The Food and Drug Administration yesterday proposed scrapping its plan to require drug companies and pharmacists to provide informational leaflets with 10 widely used prescription drugs.

If the proposal becomes final after a 60-day comment period, it would complete the FDA's U-turn on the issue of how much information patients should have about their drugs and how they should get it. Consumer organizations have sought mandatory brochures for hundreds of drugs; doctors and pharmacists' have argued for voluntary programs.

With yesterday's announcement, the Reagan administration abandoned the mandatory policy almost completely. Health and Human Services Secretary Richard S. Schweiker and FDA Commissioner Arthur Hull Hayes Jr. said that the Carter administration's three-year pilot program for 10 drugs had "significant limitations and would impose unreasonable constraints on the health care system."

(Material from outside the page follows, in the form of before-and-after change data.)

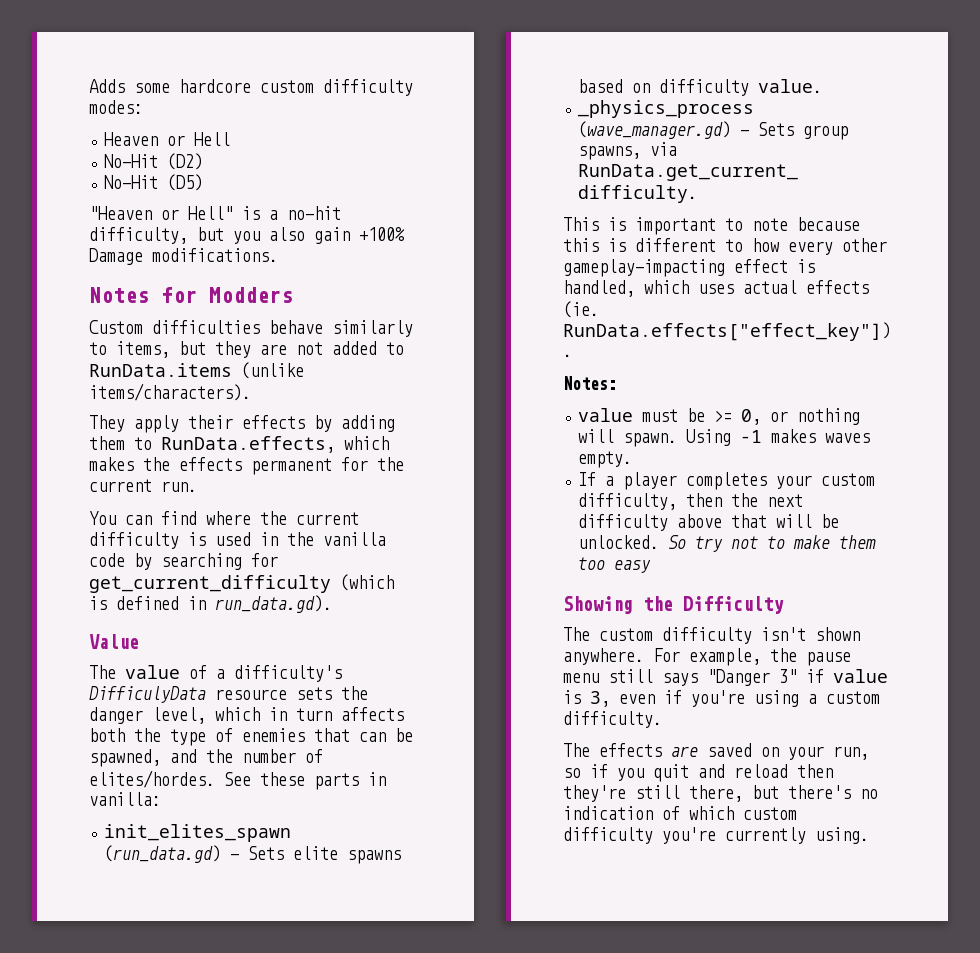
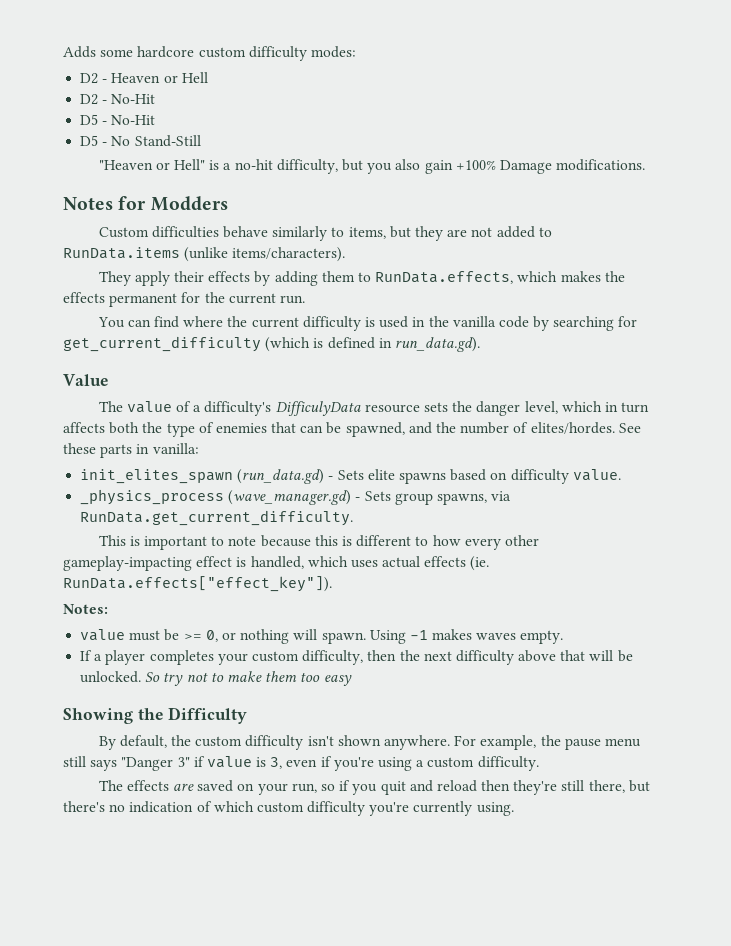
- Heaven or Hell
+ D2 - Heaven or Hell
- No-Hit (D2)
- No-Hit (D5)
+ D2 - No-Hit
+ D5 - No-Hit
+ D5 - No Stand-Still
- The custom difficulty isn't shown anywhere.
+ By default, the custom difficulty isn't shown anywhere.

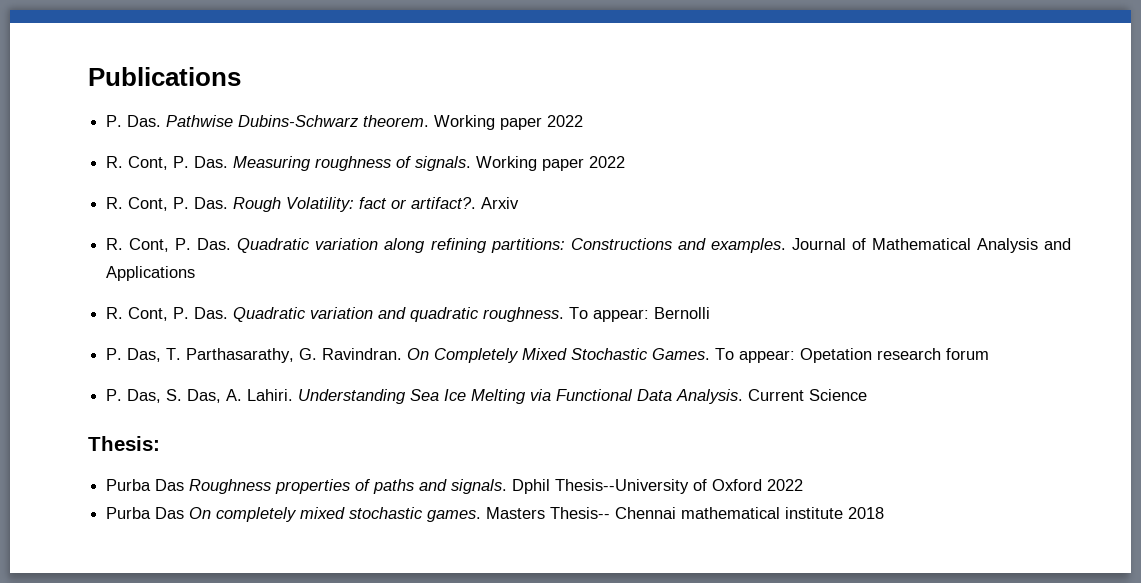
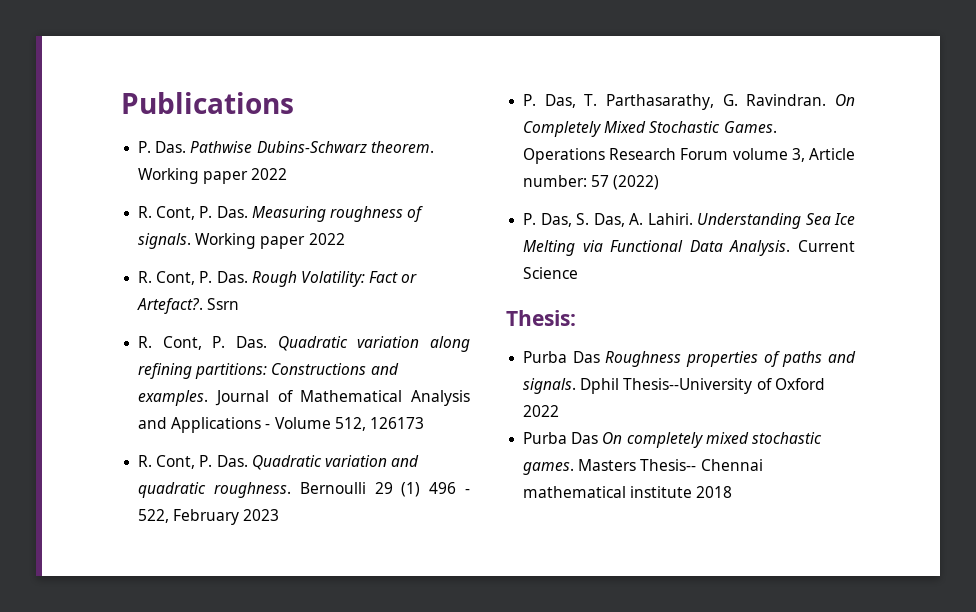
- R. Cont, P. Das. Rough Volatility: fact or artifact?. Arxiv
+ R. Cont, P. Das. Rough Volatility: Fact or Artefact?. Ssrn
- Journal of Mathematical Analysis and Applications
+ Journal of Mathematical Analysis and Applications - Volume 512, 126173
- To appear: Bernolli
+ Bernoulli 29 (1) 496 - 522, February 2023
- To appear: Opetation research forum
+ Operations Research Forum volume 3, Article number: 57 (2022)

Instead Schweiker and Hayes announced the formation of a Committee on Patient Education within FDA to "provide a focal point for the activities of the FDA and other government agencies active in educating consumers about prescription drugs."

Yesterday's announcement was greeted with quick praise from the American Pharmaceutical Manufacturers Association and a chorus of denunciations by consumers groups and Dr. Jere Goyan, Hayes' predecessor and the architect of the pilot program. Among the 10 drugs that would have been covered are the painkiller Darvon and the tranquillizer Valium (the most widely prescribed drug in the country).

The pilot program was a scaled-down version of a 1977 proposal to require brochures for 375 drugs. But even the pilot program was strongly opposed by pharmacists, who argued it could cost them millions in extra labor and returned prescriptions. Some doctors argued that the leaflets--which would have included information about a drug's desired effects and potential side effects --could dissuade patients from taking prescribed medication.

The pilot program, which was set to begin in May, was put on hold shortly after the new administration took office. Sidney Wolfe, head of the Health Research Group, then led a suit to force the FDA to put the pilot program into effect.

"This administration seems to specialize in using new terminology for old ideas," said Goyan. "In the same way supply-side has replaced trickle-down in economics , 'freedom of choice' is another word for 'caveat emptor.' "

Yesterday's action has no effect on the requirements for informational inserts with prescriptions of birth-control pills, synthetic progesterone and menopausal estrogens.